To automatically load these settings:

import os
import datetime
from src.flyte.storage._config import Storage

# Example: Set environment variables
os.environ["UNION_STORAGE_RETRIES"] = "5"
os.environ["UNION_STORAGE_BACKOFF_SECONDS"] = "10"
os.environ["UNION_STORAGE_DEBUG"] = "true"

# Automatically configure storage
storage_config = Storage.auto()

print(f"Retries: {storage_config.retries}")
print(f"Backoff: {storage_config.backoff}")
print(f"Debug Enabled: {storage_config.enable_debug}")

Provider-Specific Storage Configurations

The system provides dedicated configuration classes for major cloud storage providers, inheriting common settings from Storage and adding provider-specific parameters.

Amazon S3 Configuration

The S3 class manages configuration for Amazon S3. It supports specifying custom endpoints, access keys, and secret keys.

S3-Specific Parameters:

  • endpoint (str, optional): Custom S3 endpoint URL (e.g., for MinIO or local testing).
  • access_key_id (str, optional): AWS access key ID.
  • secret_access_key (str, optional): AWS secret access key.

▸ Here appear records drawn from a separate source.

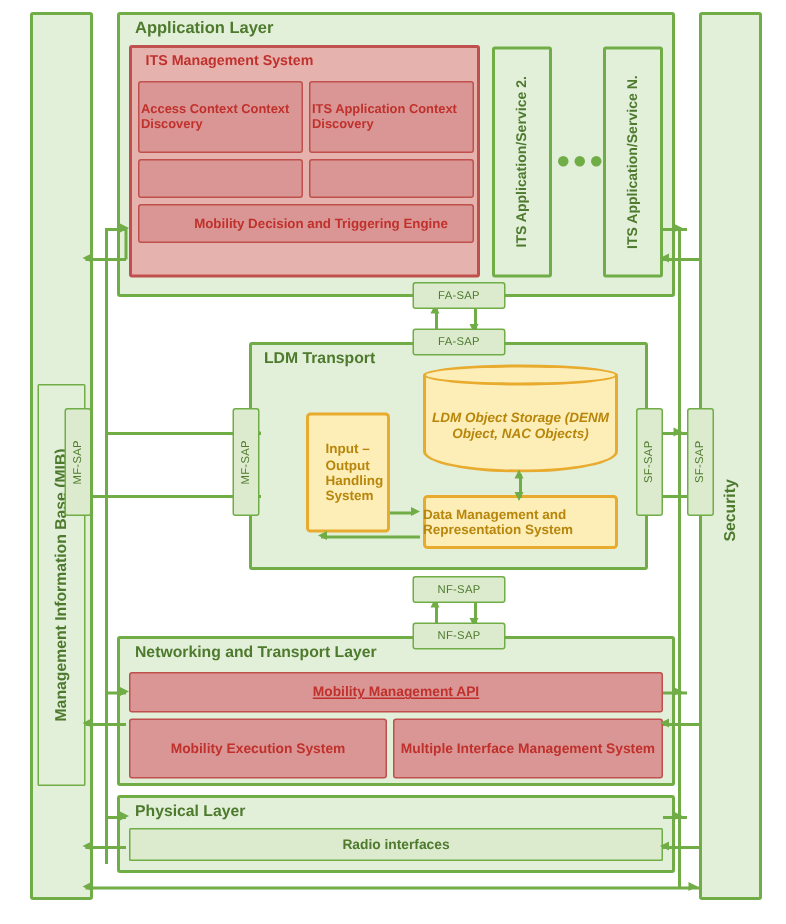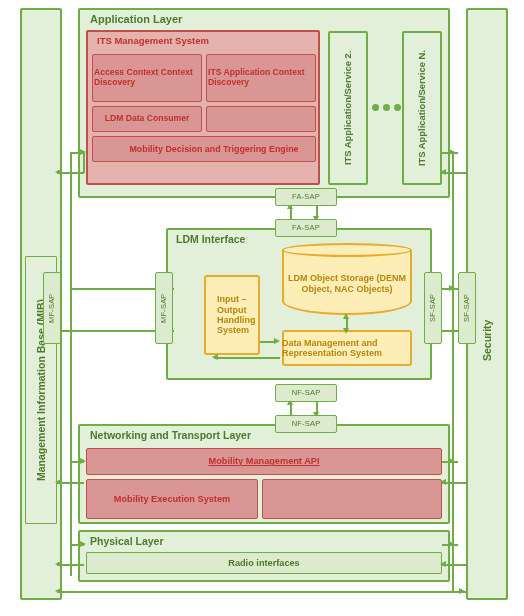"LDM Data Consumer" div.lbl { html: <div>LDM Data Consumer</div> -> none }
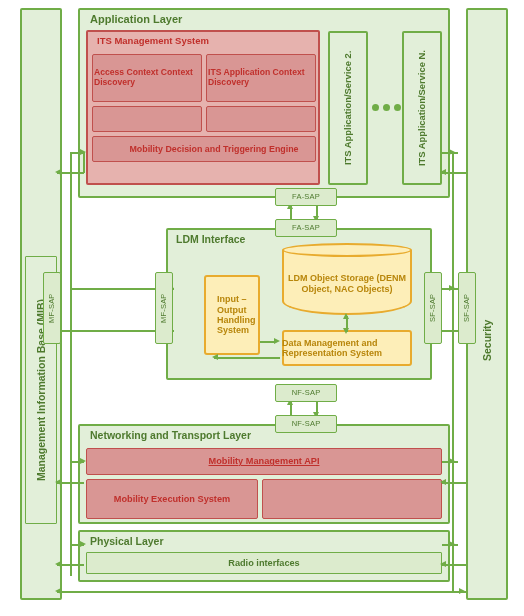"LDM Interface" div.lbl { text: Interface -> Transport }
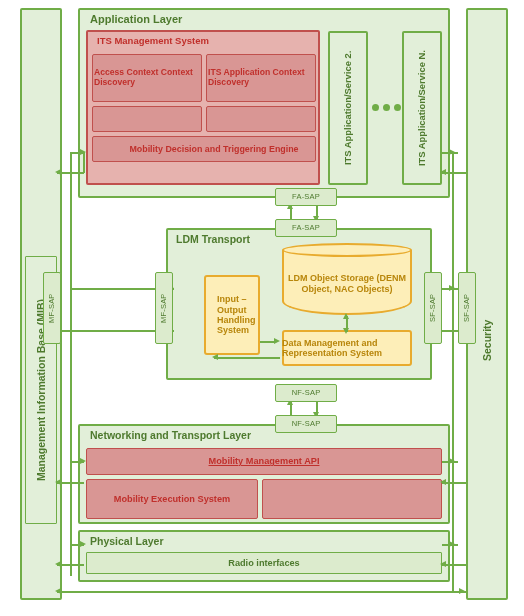"LDM Object Storage (DENM Object," div.txt { font-style: none -> italic }
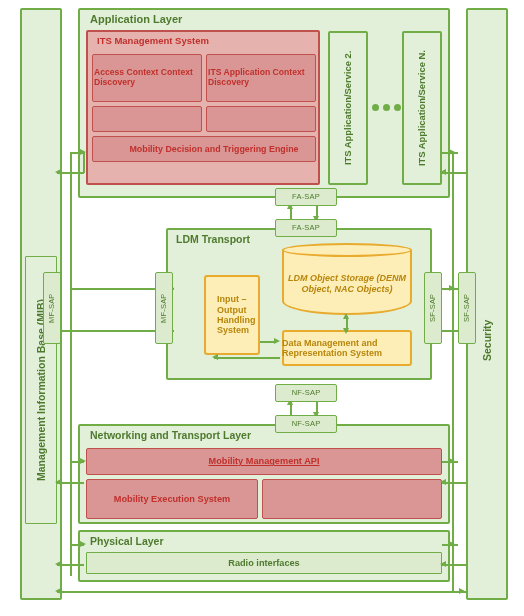"Multiple Interface Management System" div.lbl { html: none -> <div>Multiple Interface Management System</div> }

Environment Variables for S3:

ParameterEnvironment Variable
endpointFLYTE_AWS_ENDPOINT
access_key_idFLYTE_AWS_ACCESS_KEY_ID
secret_access_keyFLYTE_AWS_SECRET_ACCESS_KEY

Sandbox Configuration:

For local development and testing, the S3.for_sandbox() method provides a pre-configured setup for a local S3-compatible service like MinIO.

from src.flyte.storage._config import S3

# Automatically configure S3 from environment variables
s3_config = S3.auto()

# Configure S3 for a local sandbox environment (e.g., MinIO)
sandbox_s3_config = S3.for_sandbox()
print(f"Sandbox S3 Endpoint: {sandbox_s3_config.endpoint}")

Google Cloud Storage (GCS) Configuration

The GCS class handles configuration specific to Google Cloud Storage.

GCS-Specific Parameters:

  • gsutil_parallelism (bool, default: False): Enables parallel operations using gsutil.

Environment Variables for GCS:

ParameterEnvironment Variable
gsutil_parallelismGCP_GSUTIL_PARALLELISM
from src.flyte.storage._config import GCS

# Automatically configure GCS from environment variables
gcs_config = GCS.auto()

Azure Blob File Storage (ABFS) Configuration

The ABFS class provides configuration for Azure Blob Storage.

ABFS-Specific Parameters:

  • account_name (str, optional): Azure Storage account name.
  • account_key (str, optional): Azure Storage account key.
  • tenant_id (str, optional): Azure Active Directory tenant ID.
  • client_id (str, optional): Azure Active Directory client ID.
  • client_secret (str, optional): Azure Active Directory client secret.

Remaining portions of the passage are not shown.